Mohon tunggu...
Didit dit
Didit dit Mohon Tunggu... Guru -

mensyukuri hidup dengan cara menjalaninya

Selanjutnya

Tutup

Humaniora

Laki-laki Pembangun Jembatan

29 Mei 2015   06:04 Diperbarui: 17 Juni 2015   06:29 230
+
Laporkan Konten
Laporkan Akun
Kompasiana adalah platform blog. Konten ini menjadi tanggung jawab bloger dan tidak mewakili pandangan redaksi Kompas.
Lihat foto
Humaniora. Sumber ilustrasi: PEXELS/San Fermin Pamplona

Beberapa waktu yang lalu saya menyaksikan tayangan di TVRI, sebuah talkshow yang menghadirkan seorang laki-laki pekerja sosial yang namanya kalah tenar dengan Agnez Monica, Boy William, Narji, atau Olga Syahputra.

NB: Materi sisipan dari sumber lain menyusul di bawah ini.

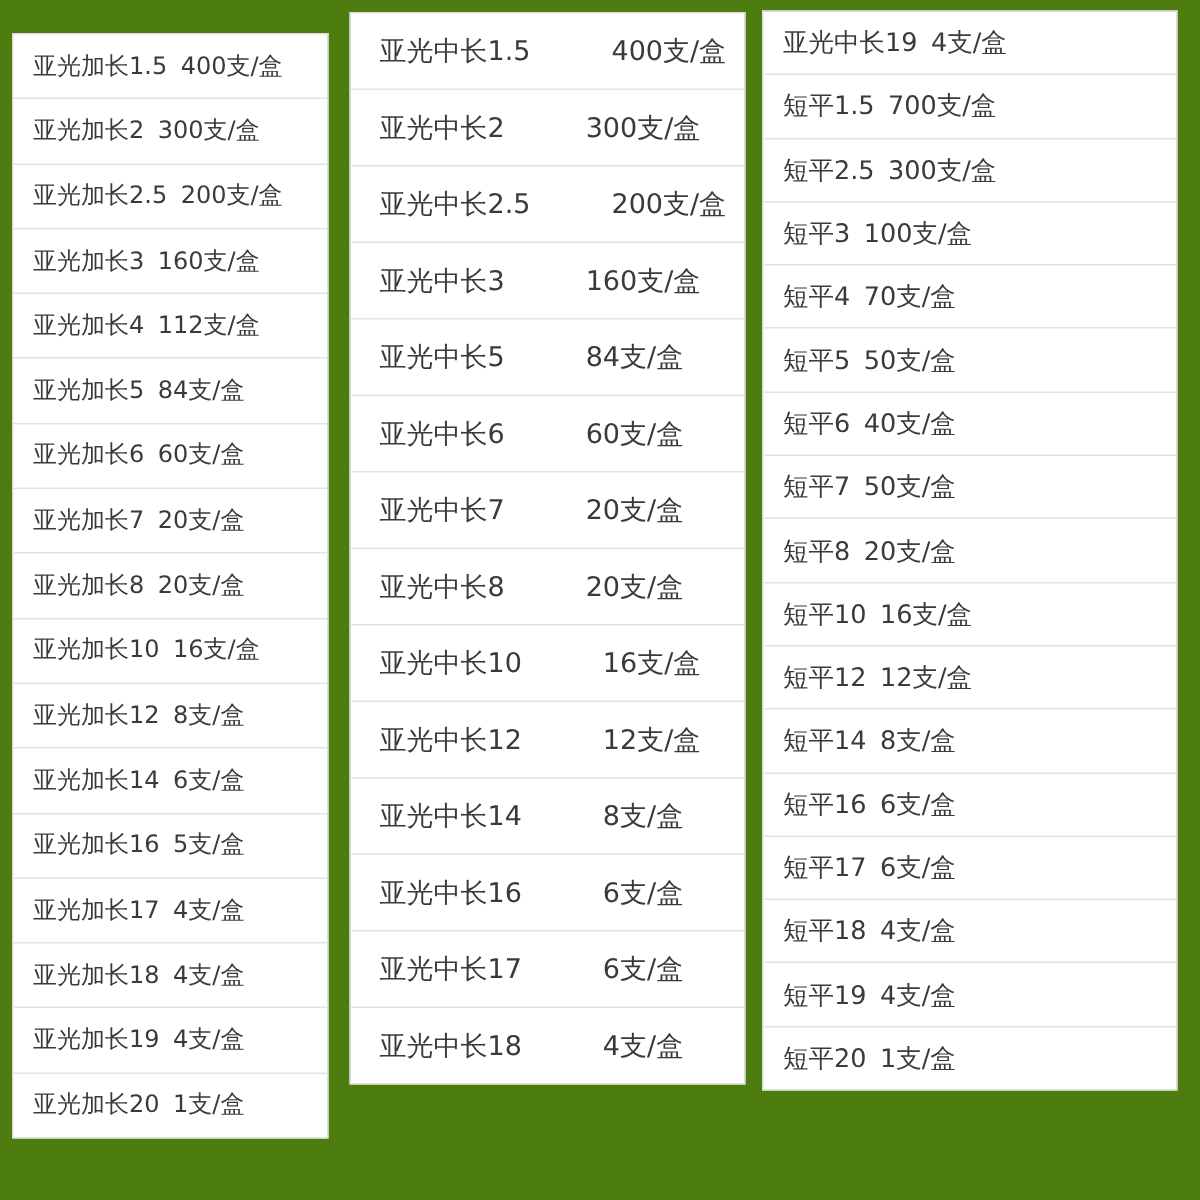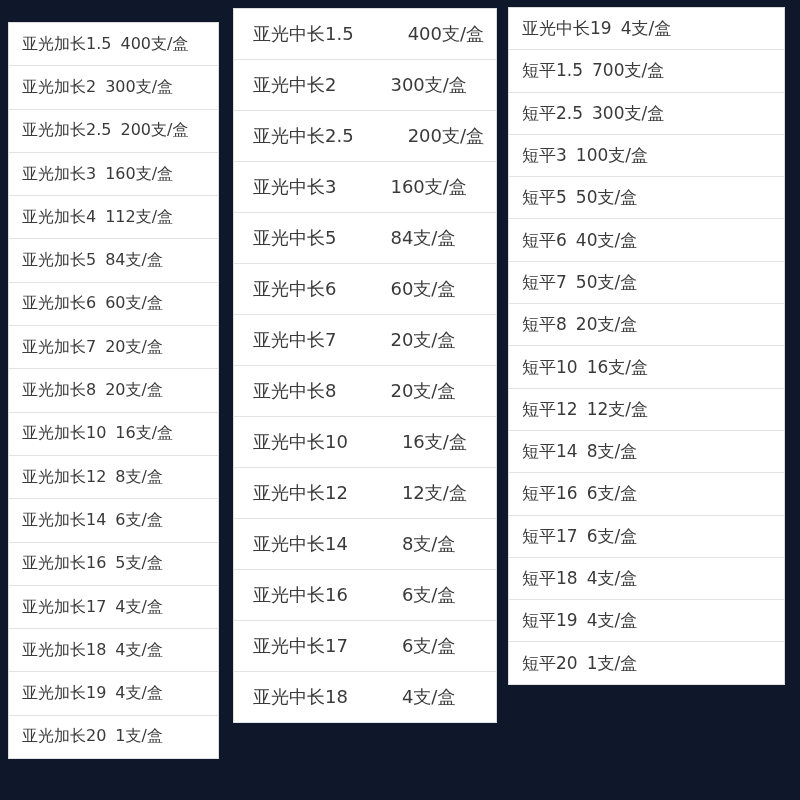--- a/index.html
+++ b/index.html
@@ -11,7 +11,7 @@
     position: relative;
     width: 800px;
     height: 800px;
-    background: #0f172a;
+    background: #4d7c0f;
     overflow: hidden;
     font-family: "DejaVu Sans", sans-serif;
   }

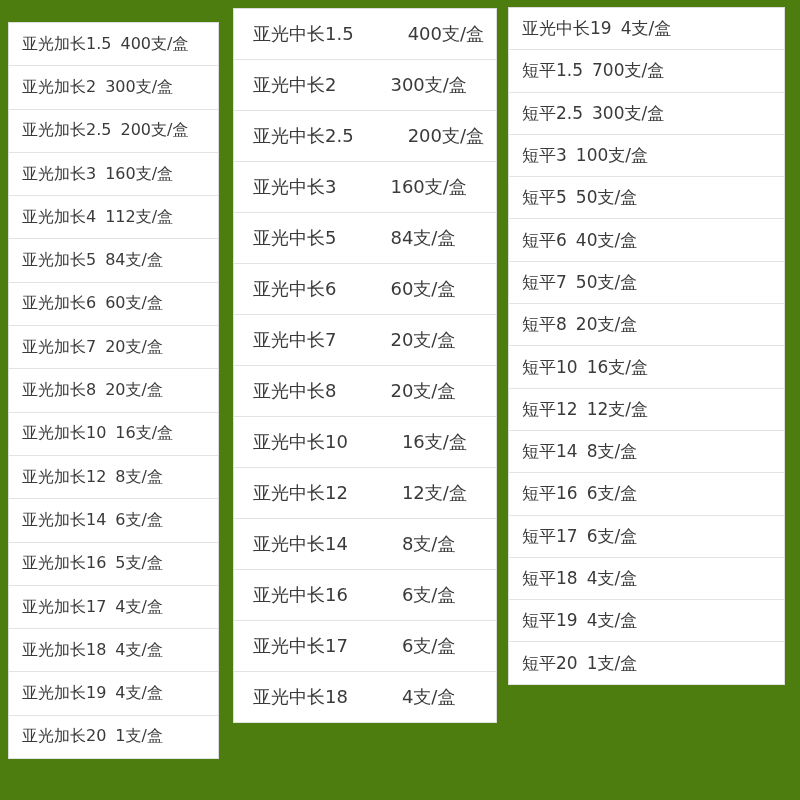--- a/index.html
+++ b/index.html
@@ -192,6 +192,10 @@
         <span class="qty">100支/盒</span>
       </div>
       <div class="row">
+        <span class="name">短平4</span>
+        <span class="qty">70支/盒</span>
+      </div>
+      <div class="row">
         <span class="name">短平5</span>
         <span class="qty">50支/盒</span>
       </div>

Laki-laki sederhana itu tidak terkenal barangkali karena kesederhanaannya. Wajahnya tak rupawan, uangnya barangkali juga tidak segudang, tidak pandai melawak, atau berakting banci, juga mungkin tak pandai menyanyi, juga nge-dance. Saat talkshow, juga dari foto-foto yang diungguh di jejaring sosial, saya lihat dandanannya biasa-biasa saja, tidak pake asesoris atau busana-busana yang biasa dipakai jajaran artis-artis ternama.

Barangkali, kalau di sebuah mal, laki-laki ini disejejarkan dengan Agnez Monica, saya yakin seyakin-yakinnya, orang-orang lebih memilih mengerumuni si artis daripada lelaki yang lewat tangannya sudah membangun puluhan jembatan yang menghubungkan kampung-kampung terpencil di Indonesia.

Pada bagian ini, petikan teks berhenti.